Public services like healthcare are hardly more productive than 25 years ago

If productivity can be raised, more services can be provided to the public for any given level of spending, writes Paul Ormerod

Pre-election blows are being traded with increasing ferocity by both the main parties. Do the costs of Labour’s energy policies bear scrutiny? And can the Conservatives really afford to cut taxes?

All of these questions relate back to the state of the public finances. Taxes are already at a post-war high relative to the size of the economy. Public sector debt is already some 100 per cent of GDP and, as the Liz Truss experiment showed, markets might not take too kindly to any announcements of further increases.
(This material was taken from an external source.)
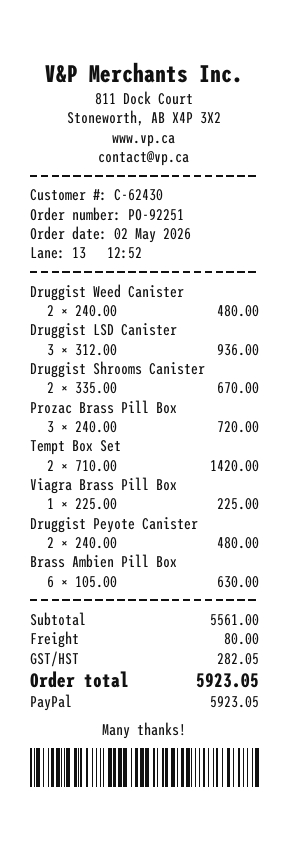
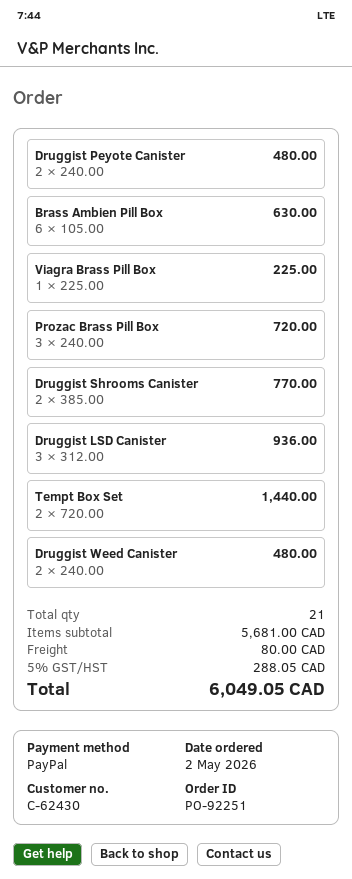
Druggist Shrooms Canister: 2 x 335.00 = 670.00 -> 2 x 385.00 = 770.00
Tempt Box Set: 2 x 710.00 = 1420.00 -> 2 x 720.00 = 1440.00
subtotal: 5561.00 -> 5681.00
tax: 282.05 -> 288.05
total: 5923.05 -> 6049.05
Both parties seem to be operating under a very tight constraint. The electorate seems to want more public services but is very reluctant to pay more taxes for them. And it is difficult to fund them by increased borrowing.

But there is a massive prize on offer which would go a long way to solving this conundrum. It is indeed a prize, though we could equally think of it as the huge elephant in the room because virtually nobody is talking about it.

The prize is to increase the stagnant productivity in the public sector of the economy. Obviously, if productivity can be raised, more services can be provided to the public for any given level of spending.

There is huge potential. Last month, the Office for National Statistics (ONS) released their latest estimates for public sector productivity. Incredibly, in 2022, the latest available figure, it was 0.4 per cent lower than it was in 1997.

Over a period of 25 years, the public sector has seen basically zero growth in productivity. Over the same period, the cost of all the inputs to the sector rose by 88 per cent. But output grew by only the same amount so productivity was unchanged.

In contrast, productivity in the economy as a whole rose by 27 per cent over the 1997-2022 period. There has been a slowdown since the financial crisis of the late 2000s, but overall there has still been growth.

To be fair, there are challenges in any attempt to measure public sector output for the simple reason that much of it does not take place in a market setting. It is therefore not straightforward to assign a value to its output. The inputs, such as the wages and salaries of the staff, can be measured easily enough, but not the output.

The most extreme example of this is in how to measure the value of the output of the armed forces. The ONS looks the problem squarely in the eye and dismisses it. By definition, they simply assume that productivity growth is zero.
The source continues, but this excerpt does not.